# Scikit-learn Logistic Regression

(C) 2023-2024 by [Damir Cavar](http://damir.cavar.me/)

**Version:** 1.2, September 2024

**Download:** This and various other Jupyter notebooks are available from my [GitHub repo](https://github.com/dcavar/python-tutorial-notebooks).

**License:** [Creative Commons Attribution-ShareAlike 4.0 International License](https://creativecommons.org/licenses/by-sa/4.0/) ([CA BY-SA 4.0](https://creativecommons.org/licenses/by-sa/4.0/))

This tutorial was developed as part of the course material for the course Advanced Natural Language Processing at [Indiana University](https://www.indiana.edu/).

**Prerequisites:**

In [None]:
!pip install -U scikit-learn

In [None]:
!pip install -U numpy

In [None]:
!pip install -U nltk

### TOC

- [Introduction](#introduction)
- [Learning Weights](#learning-weights)
- [Gradient Descent](#gradient-descent)
- [Using Scikit-Learn](#using-scikit-learn)

## Introduction <a class="anchor" id="introduction"></a>

The example problems are taken from the textbook Dan Jurafsky and James H. Martin (2023 draft) [Speech and Language Processing](https://web.stanford.edu/~jurafsky/slp3/) chapter 5 on Logistic Regression. The code is written by [Damir Cavar](http://damir.cavar.me/) and simplified for use in the Advanced Natural Language Processing course taught at Indiana University in Fall 2023 and 2024.

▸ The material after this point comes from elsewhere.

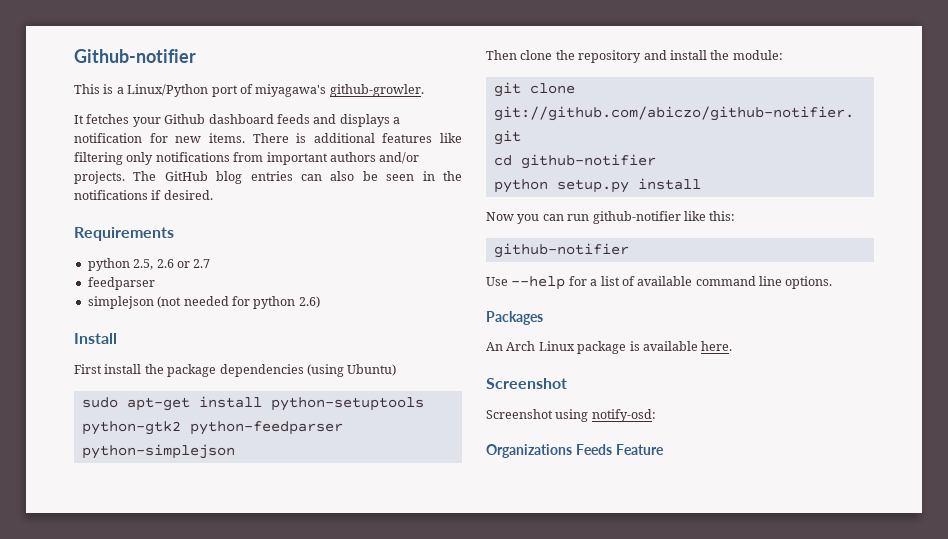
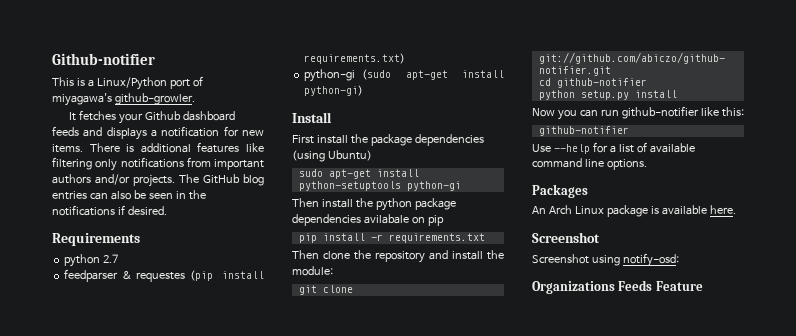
[133,259,190,270] 2.5, 2.6 or -> (101, 260) none
[87,296,320,309] // simplejson (not needed for python 2.6) -> [121,270,264,282] [304,53,406,64] [304,69,504,82] [304,85,364,96] & requestes (pip install requirements.txt) // python-gi (sudo apt-get install python-gi)
[81,421,343,435] [81,444,235,459] python-gtk2 python-feedparser python-simplejson -> [406,181,461,191] [292,198,456,211] [292,214,444,226] [298,233,485,243] python-gi // Then install the python package dependencies avilabale on pip // pip install -r requirements.txt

In the following code we import all the used modules. You will need to make sure that [Scikit-learn](https://scikit-learn.org/stable/), and [NLTK](https://www.nltk.org/) are installed. You will need to implement a sigmoid function in a file called *secret.py* in the local folder. Since this is part of an assignment, this is not shared here yet.

In [3]:
from sklearn.feature_extraction.text import CountVectorizer
from sklearn.model_selection import train_test_split
from sklearn.linear_model import LogisticRegression
from sklearn.metrics import accuracy_score
from collections import Counter
import os
import csv
import math
import random
from secret import sigmoid
import numpy as np
from nltk.tokenize import sent_tokenize, word_tokenize
import zipfile
import ast

In [4]:
import nltk
print(nltk.data.path)

['/home/damir/nltk_data', '/usr/nltk_data', '/usr/share/nltk_data', '/usr/lib/nltk_data', '/usr/share/nltk_data', '/usr/local/share/nltk_data', '/usr/lib/nltk_data', '/usr/local/lib/nltk_data']


The Vader Lexicon file can be found in the NLTK data in `nltk-data/sentiment/vader_lexicon.zip`. It contains a list of tokens with sentiment ratings. Each line represents one token and the tab-seperated values are:
- token
- the mean of the human sentiment ratings
- the Standard Deviation of the token
- the list of 10 human ratings taken during experiments

In the following the assumption is that the Vader lexicon is located in your `nltk-data`-folder. On Linux systems this is per default in your home directory. On Windows this is in your `AppData\roaming` folder.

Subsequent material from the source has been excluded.